• Problem description: Down to the last line, reproduce the data that follows, but skip the pictures.

• Entries shown:

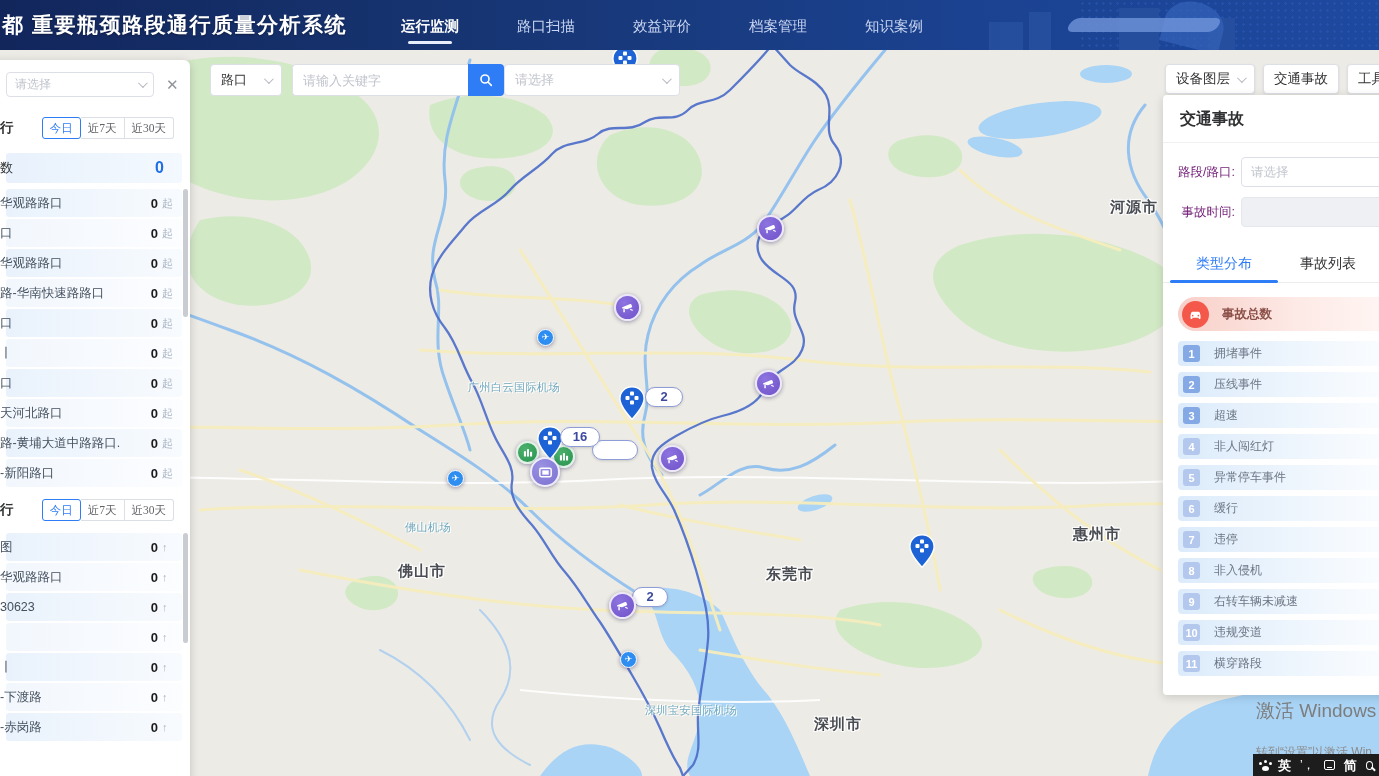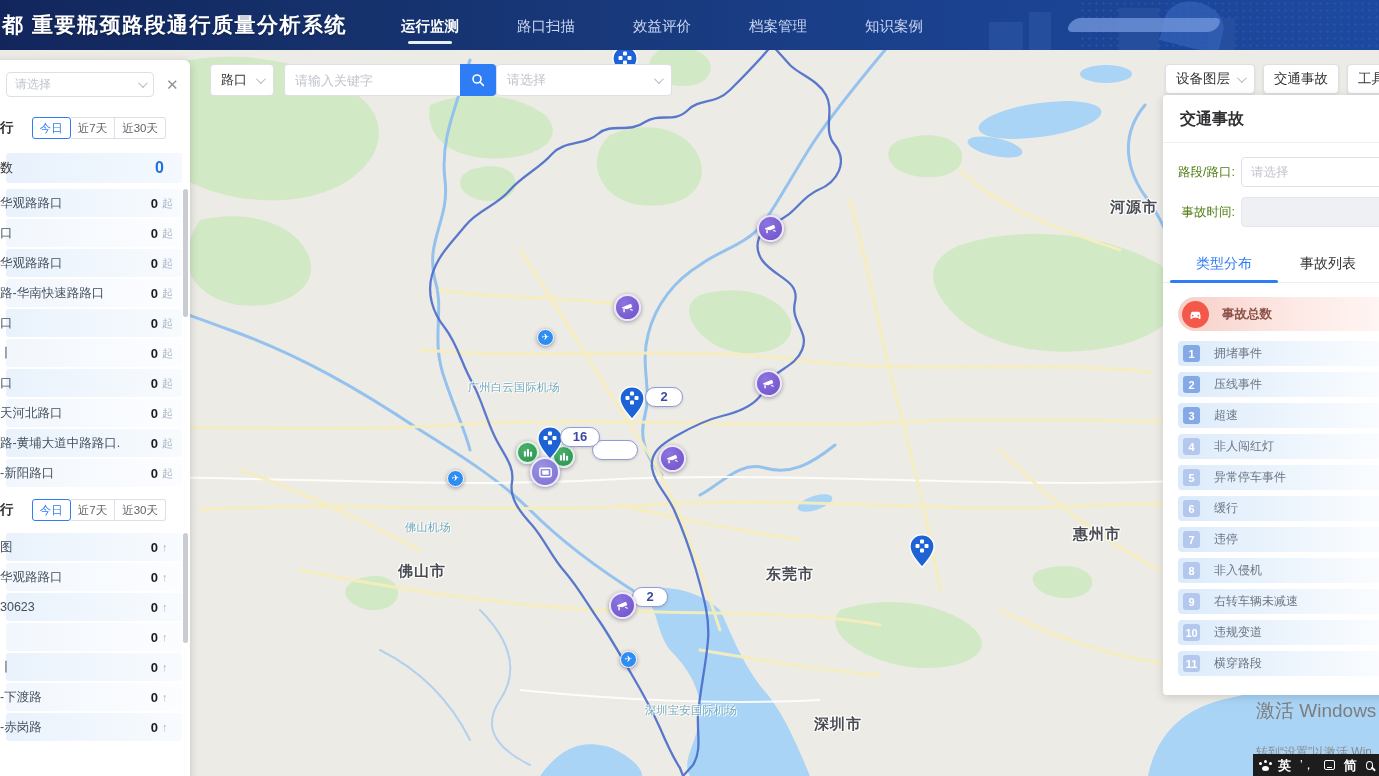--- a/index.html
+++ b/index.html
@@ -46,21 +46,21 @@
     color:#3d4a9e; font-weight:bold; font-size:13px; text-align:center; line-height:17px; height:20px; z-index:11;
     box-shadow:0 1px 3px rgba(0,0,0,.15); }
 
   
   .map-toolbar { position:absolute; left:210px; top:64px; height:32px; display:flex; z-index:30; }
   .sel { background:#fff; border:1px solid #dcdfe6; border-radius:4px; height:32px; display:flex; align-items:center;
     padding:0 10px; font-size:13px; color:#333; }
   .sel .ph { color:#c0c4cc; }
   .chev { width:7px; height:7px; border-right:1.5px solid #b3b7be; border-bottom:1.5px solid #b3b7be;
     transform:rotate(45deg) translateY(-2px); margin-left:auto; }
-  .sel-cat { width:64px; margin-right:10px; justify-content:center; }
+  .sel-cat { width:72px; margin-right:10px; justify-content:center; }
   .kw-wrap { display:flex; }
   .kw-input { width:176px; height:32px; border:1px solid #dcdfe6; border-right:none; border-radius:4px 0 0 4px;
     padding:0 10px; font-size:13px; color:#333; outline:none; background:#fff; }
   .kw-input::placeholder { color:#c0c4cc; }
   .search-btn { width:36px; height:32px; background:#2e7cf6; border:none; border-radius:0 4px 4px 0;
     display:flex; align-items:center; justify-content:center; cursor:pointer; }
   .sel-area { width:176px; }
   .sel-area .ph { flex:1; }
 
   
@@ -69,21 +69,21 @@
     align-items:center; padding:0 10px; font-size:13.5px; color:#333; cursor:pointer; white-space:nowrap;
     box-shadow:0 1px 3px rgba(0,0,0,.08); }
   .layer-btn .chev { margin-left:7px; }
 
   
   .right-panel { position:absolute; left:1163px; top:95px; width:226px; height:600px; background:#fff;
     border-radius:4px 0 0 4px; box-shadow:0 2px 10px rgba(0,0,0,.15); z-index:40; overflow:hidden; }
   .rp-title { font-size:16px; color:#303133; font-weight:bold; padding:14px 0 12px 17px; border-bottom:1px solid #f0f0f0; }
   .rp-form { padding:14px 0 2px 10px; }
   .rp-field { display:flex; align-items:center; margin-bottom:10px; }
-  .rp-label { width:62px; font-size:12.5px; color:#4d7c0f; text-align:right; flex:none; }
+  .rp-label { width:62px; font-size:12.5px; color:#701a75; text-align:right; flex:none; }
   .rp-input { margin-left:6px; width:152px; height:30px; border:1px solid #dcdfe6; border-radius:4px;
     padding:0 9px; font-size:12.5px; color:#333; outline:none; background:#fff; }
   .rp-input::placeholder { color:#c0c4cc; }
   .rp-input.disabled { background:#eef0f4; border-color:#e4e7ed; }
   .rp-tabs { display:flex; justify-content:center; gap:40px; margin-top:8px; border-bottom:1px solid #ececec; }
   .rp-tab { font-size:14px; color:#303133; padding:8px 4px 9px; position:relative; cursor:pointer; }
   .rp-tab.active { color:#2e7cf6; }
   .rp-tab.active::after { content:""; position:absolute; left:-22px; right:-22px; bottom:-1px; height:3px; background:#2e7cf6; border-radius:2px; }
   .rp-list { padding:14px 0 0 15px; }
   .rp-total { display:flex; align-items:center; height:34px; border-radius:17px 0 0 17px;
@@ -101,21 +101,21 @@
 
   
   .left-panel { position:absolute; left:-14px; top:60px; width:204px; height:745px; background:#fff;
     border-radius:6px; box-shadow:0 2px 10px rgba(0,0,0,.18); z-index:40; padding:12px 0 0 20px; overflow:hidden; }
   .lp-filter { display:flex; align-items:center; }
   .lp-select { width:148px; height:25px; border:1px solid #dcdfe6; border-radius:4px; display:flex; align-items:center;
     padding:0 8px; font-size:12px; color:#c0c4cc; background:#fff; }
   .lp-close { margin-left:12px; color:#909399; font-size:15px; cursor:pointer; line-height:1; }
   .lp-sec-head { display:flex; align-items:center; margin-top:20px; }
   .lp-sec-title { font-size:13.5px; color:#303133; font-weight:bold; margin-left:-6px; }
-  .seg-group { display:flex; margin-left:auto; margin-right:24px; }
+  .seg-group { display:flex; margin-left:auto; margin-right:16px;font-family:Liberation Serif, serif; }
   .seg { height:22px; padding:0 7px; font-size:11.5px; color:#606266; background:#fff; border:1px solid #dcdfe6;
     display:flex; align-items:center; cursor:pointer; }
   .seg:first-child { border-radius:3px 0 0 3px; }
   .seg:last-child { border-radius:0 3px 3px 0; }
   .seg + .seg { border-left:none; }
   .seg.active { color:#2e7cf6; border:1px solid #2e7cf6; border-radius:3px; }
   .lp-total-row { display:flex; align-items:center; height:30px; margin-top:14px; margin-right:8px;
     background:linear-gradient(90deg,#e8f1fc,#f3f9fe); border-radius:3px; }
   .lp-total-label { font-size:13px; color:#303133; margin-left:-6px; }
   .lp-total-value { margin-left:auto; margin-right:18px; color:#1f6ee4; font-weight:bold; font-size:16px; }

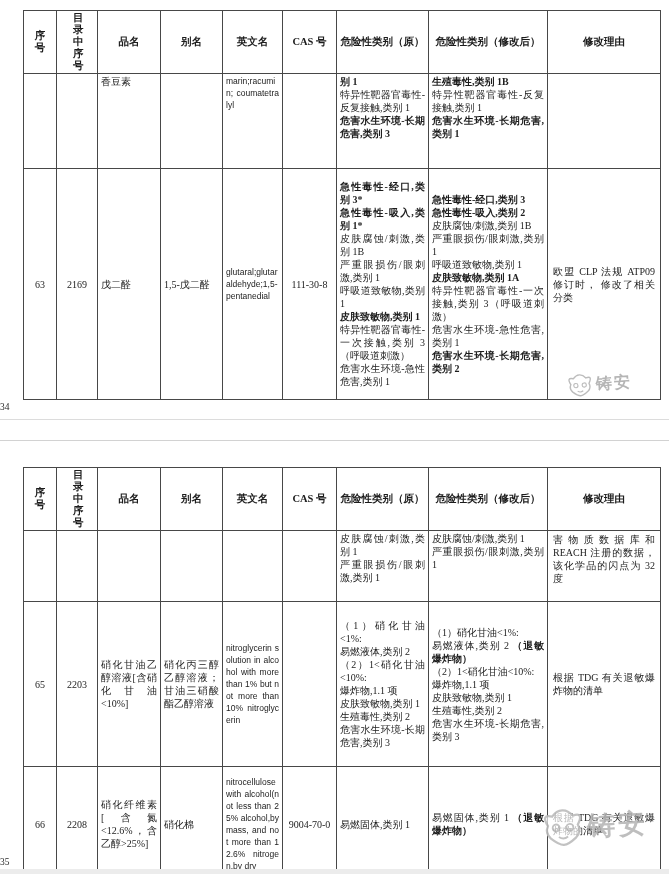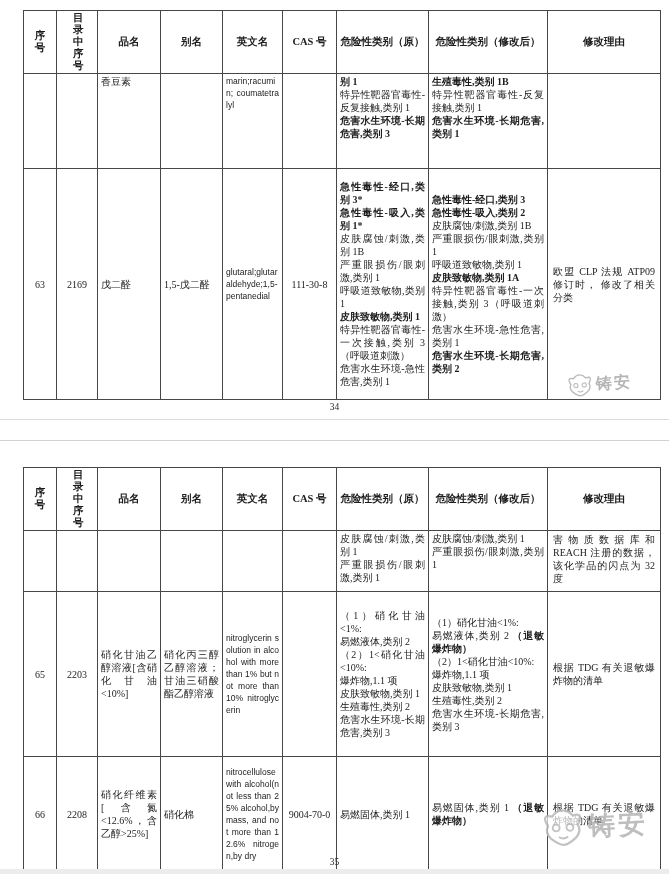--- a/index.html
+++ b/index.html
@@ -29,27 +29,27 @@
   .c-name,.c-alias{text-align:justify;margin-top:28px;}
   .c-en{font-size:8.5px;line-height:12px;text-align:justify;word-break:break-all;font-family:Liberation Sans, sans-serif;}
   .c-cas{text-align:center;font-size:10px;}
   .c-haz{text-align:justify;vertical-align:middle;}
   .c-reason{text-align:justify;padding:2px 5px;vertical-align:middle;margin-top:16px;}
   .hz-line{min-height:13px;}
   .b{font-weight:bold;}
   #table-34 tbody tr:nth-child(1){height:95px;}
   #table-34 tbody tr:nth-child(2){height:231px;}
   #table-34 tbody tr:nth-child(3){height:17px;}
-  #table-35 tbody tr:nth-child(1){height:61px;}
+  #table-35 tbody tr:nth-child(1){height:71px;}
   #table-35 tbody tr:nth-child(2){height:165px;}
   #table-35 tbody tr:nth-child(3){height:115px;}
   #table-34 tbody tr:nth-child(1) td,
   #table-35 tbody tr:nth-child(1) td{vertical-align:top;}
   .page-num{
-    position:absolute;left:0;right:0;text-align:center;
+    position:absolute;left:0;right:0;
     font-size:9.5px;color:#2a2a2a;
   }
   #page-num-34{top:402px;}
   #page-num-35{top:857px;}
   .divider{position:absolute;left:0;width:669px;height:0;border-top:1px solid #dcdcdc;}
   #divider-1{top:419px;}
   #divider-2{top:440px;border-top-color:#d2d2d2;}
   #bottom-band{position:absolute;left:0;top:869px;width:669px;height:5px;background:#ececec;}
   .watermark{
     position:absolute;display:flex;align-items:center;gap:2px;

• Written reply:
--- a/index.html
+++ b/index.html
@@ -46,21 +46,21 @@
     color:#3d4a9e; font-weight:bold; font-size:13px; text-align:center; line-height:17px; height:20px; z-index:11;
     box-shadow:0 1px 3px rgba(0,0,0,.15); }
 
   
   .map-toolbar { position:absolute; left:210px; top:64px; height:32px; display:flex; z-index:30; }
   .sel { background:#fff; border:1px solid #dcdfe6; border-radius:4px; height:32px; display:flex; align-items:center;
     padding:0 10px; font-size:13px; color:#333; }
   .sel .ph { color:#c0c4cc; }
   .chev { width:7px; height:7px; border-right:1.5px solid #b3b7be; border-bottom:1.5px solid #b3b7be;
     transform:rotate(45deg) translateY(-2px); margin-left:auto; }
-  .sel-cat { width:64px; margin-right:10px; justify-content:center; }
+  .sel-cat { width:72px; margin-right:10px; justify-content:center; }
   .kw-wrap { display:flex; }
   .kw-input { width:176px; height:32px; border:1px solid #dcdfe6; border-right:none; border-radius:4px 0 0 4px;
     padding:0 10px; font-size:13px; color:#333; outline:none; background:#fff; }
   .kw-input::placeholder { color:#c0c4cc; }
   .search-btn { width:36px; height:32px; background:#2e7cf6; border:none; border-radius:0 4px 4px 0;
     display:flex; align-items:center; justify-content:center; cursor:pointer; }
   .sel-area { width:176px; }
   .sel-area .ph { flex:1; }
 
   
@@ -69,21 +69,21 @@
     align-items:center; padding:0 10px; font-size:13.5px; color:#333; cursor:pointer; white-space:nowrap;
     box-shadow:0 1px 3px rgba(0,0,0,.08); }
   .layer-btn .chev { margin-left:7px; }
 
   
   .right-panel { position:absolute; left:1163px; top:95px; width:226px; height:600px; background:#fff;
     border-radius:4px 0 0 4px; box-shadow:0 2px 10px rgba(0,0,0,.15); z-index:40; overflow:hidden; }
   .rp-title { font-size:16px; color:#303133; font-weight:bold; padding:14px 0 12px 17px; border-bottom:1px solid #f0f0f0; }
   .rp-form { padding:14px 0 2px 10px; }
   .rp-field { display:flex; align-items:center; margin-bottom:10px; }
-  .rp-label { width:62px; font-size:12.5px; color:#4d7c0f; text-align:right; flex:none; }
+  .rp-label { width:62px; font-size:12.5px; color:#701a75; text-align:right; flex:none; }
   .rp-input { margin-left:6px; width:152px; height:30px; border:1px solid #dcdfe6; border-radius:4px;
     padding:0 9px; font-size:12.5px; color:#333; outline:none; background:#fff; }
   .rp-input::placeholder { color:#c0c4cc; }
   .rp-input.disabled { background:#eef0f4; border-color:#e4e7ed; }
   .rp-tabs { display:flex; justify-content:center; gap:40px; margin-top:8px; border-bottom:1px solid #ececec; }
   .rp-tab { font-size:14px; color:#303133; padding:8px 4px 9px; position:relative; cursor:pointer; }
   .rp-tab.active { color:#2e7cf6; }
   .rp-tab.active::after { content:""; position:absolute; left:-22px; right:-22px; bottom:-1px; height:3px; background:#2e7cf6; border-radius:2px; }
   .rp-list { padding:14px 0 0 15px; }
   .rp-total { display:flex; align-items:center; height:34px; border-radius:17px 0 0 17px;
@@ -101,21 +101,21 @@
 
   
   .left-panel { position:absolute; left:-14px; top:60px; width:204px; height:745px; background:#fff;
     border-radius:6px; box-shadow:0 2px 10px rgba(0,0,0,.18); z-index:40; padding:12px 0 0 20px; overflow:hidden; }
   .lp-filter { display:flex; align-items:center; }
   .lp-select { width:148px; height:25px; border:1px solid #dcdfe6; border-radius:4px; display:flex; align-items:center;
     padding:0 8px; font-size:12px; color:#c0c4cc; background:#fff; }
   .lp-close { margin-left:12px; color:#909399; font-size:15px; cursor:pointer; line-height:1; }
   .lp-sec-head { display:flex; align-items:center; margin-top:20px; }
   .lp-sec-title { font-size:13.5px; color:#303133; font-weight:bold; margin-left:-6px; }
-  .seg-group { display:flex; margin-left:auto; margin-right:24px; }
+  .seg-group { display:flex; margin-left:auto; margin-right:16px;font-family:Liberation Serif, serif; }
   .seg { height:22px; padding:0 7px; font-size:11.5px; color:#606266; background:#fff; border:1px solid #dcdfe6;
     display:flex; align-items:center; cursor:pointer; }
   .seg:first-child { border-radius:3px 0 0 3px; }
   .seg:last-child { border-radius:0 3px 3px 0; }
   .seg + .seg { border-left:none; }
   .seg.active { color:#2e7cf6; border:1px solid #2e7cf6; border-radius:3px; }
   .lp-total-row { display:flex; align-items:center; height:30px; margin-top:14px; margin-right:8px;
     background:linear-gradient(90deg,#e8f1fc,#f3f9fe); border-radius:3px; }
   .lp-total-label { font-size:13px; color:#303133; margin-left:-6px; }
   .lp-total-value { margin-left:auto; margin-right:18px; color:#1f6ee4; font-weight:bold; font-size:16px; }

--- a/index.html
+++ b/index.html
@@ -29,27 +29,27 @@
   .c-name,.c-alias{text-align:justify;margin-top:28px;}
   .c-en{font-size:8.5px;line-height:12px;text-align:justify;word-break:break-all;font-family:Liberation Sans, sans-serif;}
   .c-cas{text-align:center;font-size:10px;}
   .c-haz{text-align:justify;vertical-align:middle;}
   .c-reason{text-align:justify;padding:2px 5px;vertical-align:middle;margin-top:16px;}
   .hz-line{min-height:13px;}
   .b{font-weight:bold;}
   #table-34 tbody tr:nth-child(1){height:95px;}
   #table-34 tbody tr:nth-child(2){height:231px;}
   #table-34 tbody tr:nth-child(3){height:17px;}
-  #table-35 tbody tr:nth-child(1){height:61px;}
+  #table-35 tbody tr:nth-child(1){height:71px;}
   #table-35 tbody tr:nth-child(2){height:165px;}
   #table-35 tbody tr:nth-child(3){height:115px;}
   #table-34 tbody tr:nth-child(1) td,
   #table-35 tbody tr:nth-child(1) td{vertical-align:top;}
   .page-num{
-    position:absolute;left:0;right:0;text-align:center;
+    position:absolute;left:0;right:0;
     font-size:9.5px;color:#2a2a2a;
   }
   #page-num-34{top:402px;}
   #page-num-35{top:857px;}
   .divider{position:absolute;left:0;width:669px;height:0;border-top:1px solid #dcdcdc;}
   #divider-1{top:419px;}
   #divider-2{top:440px;border-top-color:#d2d2d2;}
   #bottom-band{position:absolute;left:0;top:869px;width:669px;height:5px;background:#ececec;}
   .watermark{
     position:absolute;display:flex;align-items:center;gap:2px;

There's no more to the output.